- [Your assignment]:
Could you please repeat the entries below word for word, with the images left out?

*** Given records

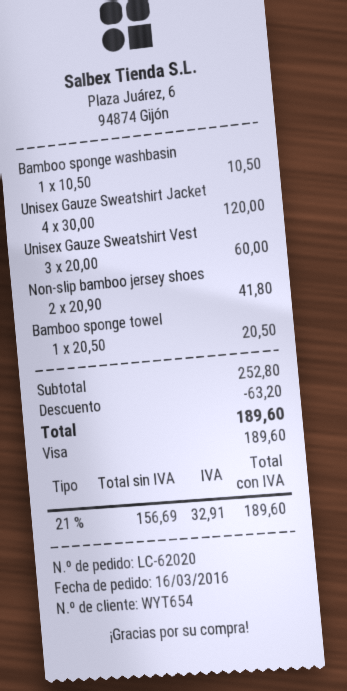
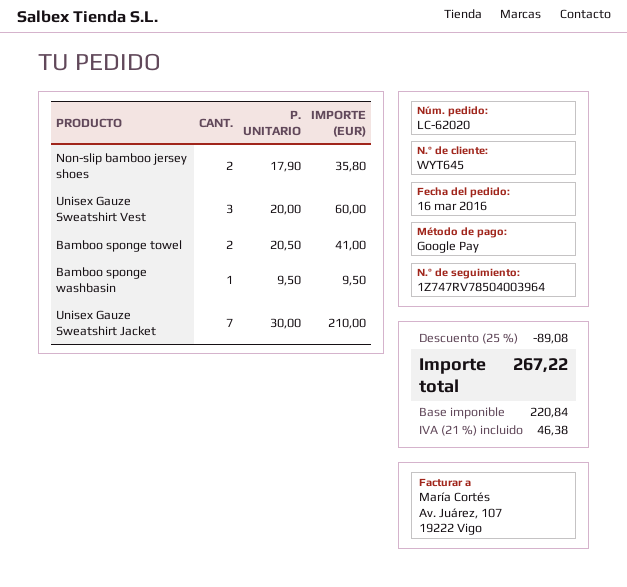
customer number: WYT654 -> WYT645
payment method: Visa -> Google Pay
Bamboo sponge washbasin: 1 x 10.50 = 10.50 -> 1 x 9.50 = 9.50
Unisex Gauze Sweatshirt Jacket: 4 x 30.00 = 120.00 -> 7 x 30.00 = 210.00
Non-slip bamboo jersey shoes: 2 x 20.90 = 41.80 -> 2 x 17.90 = 35.80
Bamboo sponge towel: 1 x 20.50 = 20.50 -> 2 x 20.50 = 41.00
discount: 63.20 -> 89.08
net: 156.69 -> 220.84
tax: 21% = 32.91 -> 21% = 46.38
total: 189.60 -> 267.22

******

- [Solution for this exercise]:
customer number: WYT654 -> WYT645
payment method: Visa -> Google Pay
Bamboo sponge washbasin: 1 x 10.50 = 10.50 -> 1 x 9.50 = 9.50
Unisex Gauze Sweatshirt Jacket: 4 x 30.00 = 120.00 -> 7 x 30.00 = 210.00
Non-slip bamboo jersey shoes: 2 x 20.90 = 41.80 -> 2 x 17.90 = 35.80
Bamboo sponge towel: 1 x 20.50 = 20.50 -> 2 x 20.50 = 41.00
discount: 63.20 -> 89.08
net: 156.69 -> 220.84
tax: 21% = 32.91 -> 21% = 46.38
total: 189.60 -> 267.22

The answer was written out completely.